Berichten zufolge hat Nordkorea die Stationierung von knapp 50.000 „special forces“ entlang der Demilitarisierten Zone (DMZ), der Grenze zu Südkorea, abgeschlossen. Die Einheiten sollen seit zwei oder drei Jahren in die Region verlagert worden sein. Nordkorea habe Lehren aus dem Irakkrieg gezogen und die Truppen dort stationiert damit diese bei einem Kriegsausbruch nach Südkorea eindringen und Verwirrung hinter den feindlichen Linien stiften könnten.

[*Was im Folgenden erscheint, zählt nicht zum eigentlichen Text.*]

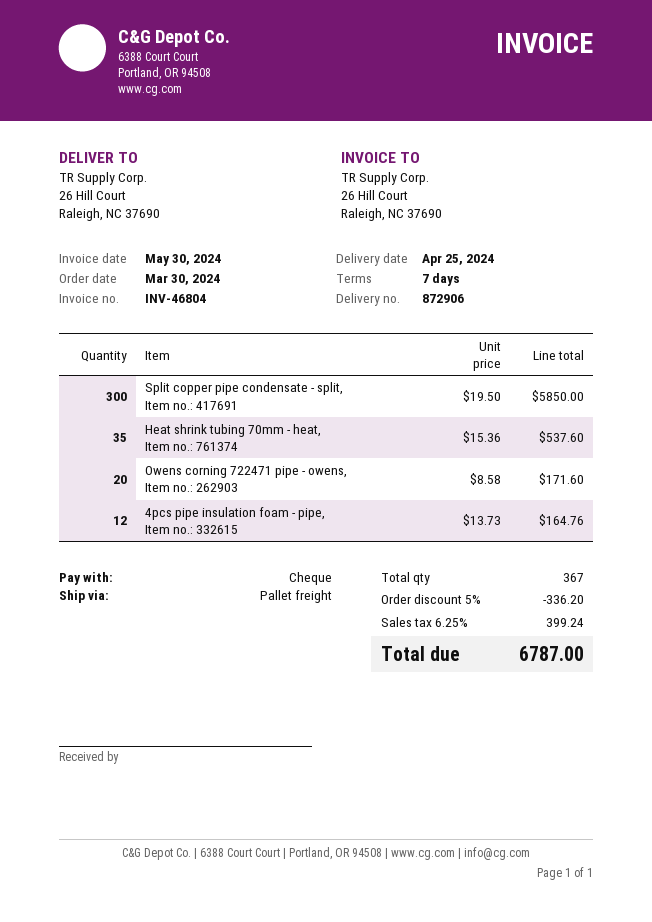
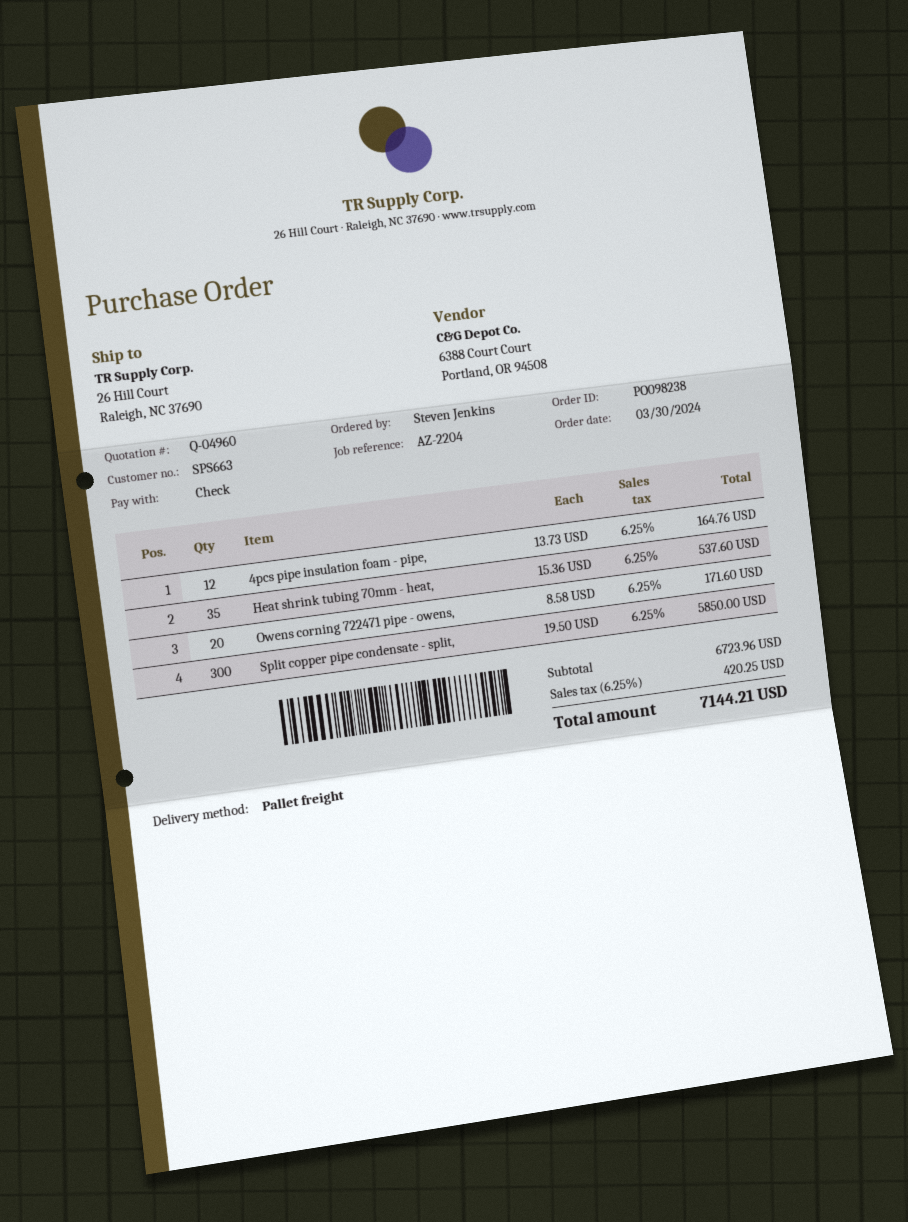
discount: 5% = 336.20 -> none
tax: 6.25% = 399.24 -> 6.25% = 420.25
total: 6787.00 -> 7144.21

Die Aufstellung der Einheiten an der DMZ kann natürlich nicht unmittelbar mit dem weiterhin nicht wirklich geklärten Untergang der Cheonan in Verbindung gebracht werden, allerdings passt sie zu den erhöhten Spannungen, die zurzeit die Beziehungen zwischen Süd- und Nordkorea beherrschen. Außerdem scheint man in Pjöngjang mit dem Amtsantritt Lee Myung-baks geahnt zu haben, dass die Zeiten von Sonnenscheinpolitik und sehr „entgegenkommenden“ südkoreanischen Präsidenten vorbei seien. Denn das eine solche Truppenverschiebung mit dem Amtsantritt Lees zusammenfällt muss ja kein Zufall sein (obwohl es wohl einer wäre, hätte die Verlegung schon vor drei Jahren begonnen).